Notou-se ainda que semelhante tendência ocorria em relação a outros fenômenos ligados ao sistema cardiovascular, como acidentes vasculares cerebrais, angina e morte súbita. Por outro lado, não se observava tal correlação com outras doenças examinadas.
Para explicar a frequência matinal sugeriu-se a possibilidade de as pessoas só acusarem os ataques quando acordavam, podendo eles ter ocorrido enquanto os pacientes dormiam. Havia, porém, um meio de apurar esse fato. É que quatro horas depois da manifestação do infarto aparece no sangue uma enzima, a creatina cinase. Examinando a concentração da enzima nos pacientes, cujos dados estavam todos arquivados, verificou-se que o processo começava mesmo às 9h. Em 14 trabalhos publicados em jornais de pouca expressão, Muller encontrou a mesma ocorrência do infarto às 9h. Consultando os arquivos, Muller verificou ainda que os dados relativos aos derrames eram ainda mais expressivos que os relativos ao infarto. A incidência dos acidentes cerebrais era máxima entre 8h e 9 h e mínima entre 3h e 4h.

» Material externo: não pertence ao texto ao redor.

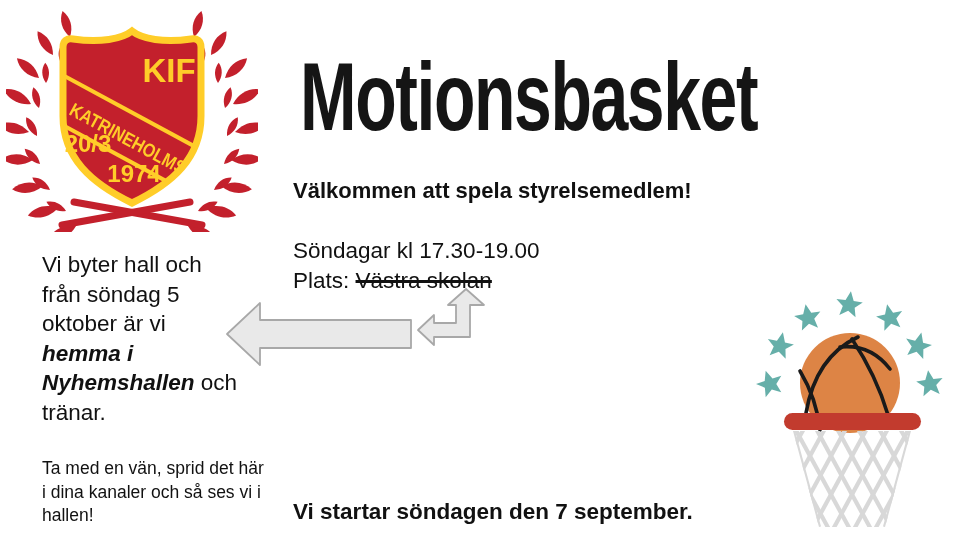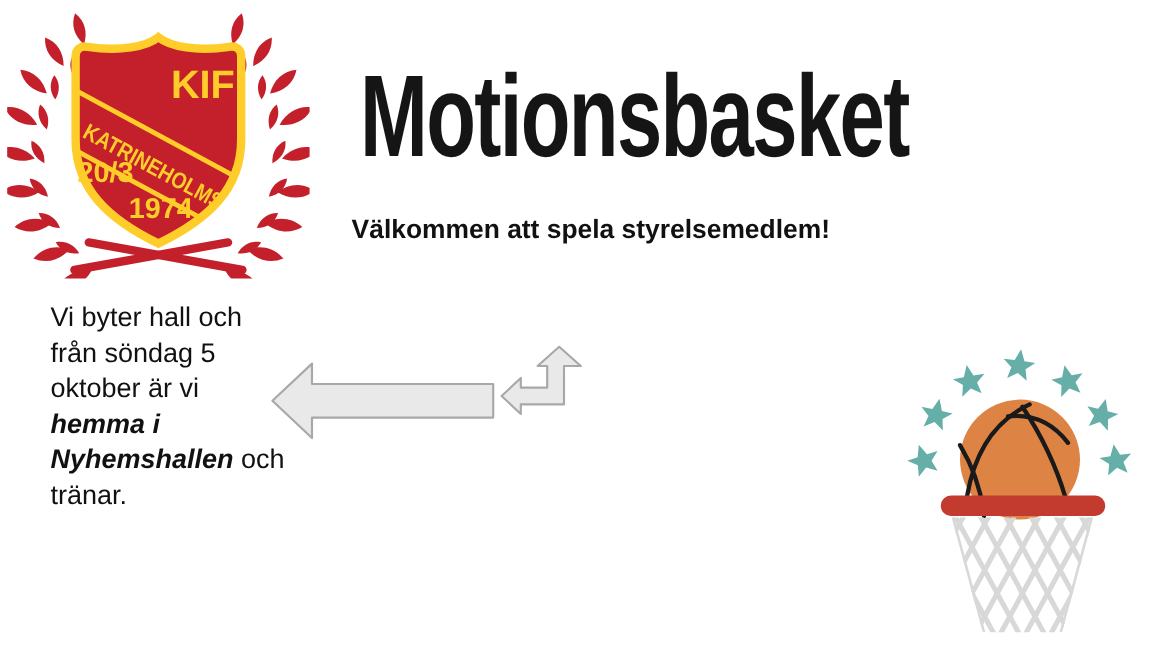--- a/index.html
+++ b/index.html
@@ -103,25 +103,31 @@
       <text x="163" y="76" font-size="33" font-weight="bold" fill="#ffcd29" text-anchor="middle">KIF</text>
       <text x="82" y="146" font-size="24" font-weight="bold" fill="#ffcd29" text-anchor="middle">20/3</text>
       <text x="128" y="176" font-size="24" font-weight="bold" fill="#ffcd29" text-anchor="middle">1974</text>
     </g>
   </svg>
 
   <div class="abs title">Motionsbasket</div>
 
   <div class="abs intro">Välkommen att spela styrelsemedlem!</div>
 
+  <div class="abs schedule">
+    <div>Söndagar kl 17.30-19.00</div>
+    <div><span>Plats: </span><span class="strike">Västra skolan</span></div>
+  </div>
 
   <div class="abs hall-note"><span>Vi byter hall och från söndag 5 oktober är vi </span><span class="em">hemma i Nyhemshallen</span><span> och tränar.</span></div>
 
+  <div class="abs spread-note">Ta med en vän, sprid det här i dina kanaler och så ses vi i hallen!</div>
 
 
+  <div class="abs start-note">Vi startar söndagen den 7 september.</div>
 
   <svg class="abs" style="left:224px;top:300px;" width="190" height="70" viewBox="0 0 190 70">
     <polygon points="3,34 36,3 36,20 187,20 187,48 36,48 36,65" fill="#e9e9e9" stroke="#a8a8a8" stroke-width="1.8" stroke-linejoin="round"></polygon>
   </svg>
 
   <svg class="abs" style="left:414px;top:284px;" width="80" height="70" viewBox="0 0 80 70">
     <polygon points="4,46 20,31 20,39 42,39 42,21 34,21 52,5 70,21 56,21 56,53 20,53 20,61" fill="#e9e9e9" stroke="#a8a8a8" stroke-width="1.8" stroke-linejoin="round"></polygon>
   </svg>
 
   <svg class="abs" style="left:740px;top:283px;" width="220" height="257" viewBox="0 0 220 257">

Animado por esses fatos, P. Ludmer tratou de determinar o tempo de ocorrência da morte súbita e descobriu que ela era duas vezes mais frequente às 9h que às 17h, quando atingia o mínimo. Por sua vez, M. Rocco examinou o horário do acidente isquêmico transitório, que ocorre quase sempre sem sintomas notados pelo paciente. A maioria desses acidentes ocorria uma a duas horas após o despertar.
Há o máximo interesse em apurar por que os acidentes vasculares tendem a ocorrer pela manhã. Um dos aspectos que mais interessa é descobrir por que a doença vascular crônica repentinamente se converte em aguda. Cientistas estudaram os ritmos circadianos, que revelam alterações na produção de hormônios e outras substâncias de manhã. Sabe-se que a frequência cardíaca e a pressão arterial mudam pela manhã. Existem ritmos circadianos na agregação das plaquetas e na resposta à heparina, que previne essa agregação.
As plaquetas são muito mais aderentes pela manhã, mais propensas a provocar coágulos nesse período. E a tendência maior para a coagulação não explicaria os casos de isquemia. Rocco apelou então para a ação das catecolaminas, cuja secreção aumenta pela manhã.
Os especialistas julgam mais difícil explicar o horário dos acidentes cerebrais, nos quais intervêm outros fatores além de coágulos. Rocco acha que já é possível tirar conclusões sobre o uso de remédios. Talvez fosse melhor tomar as drogas de ação rápida (nitrogolicerina, bloqueadores do cálcio etc.) nas primeiras horas da manhã e as de ação lenta ao deitar-se. Mas são especulações. Para a aceitação geral, é preciso que dados como os de Muller se repitam em outras populações e condições. Esperemos, pois, pelas verificações.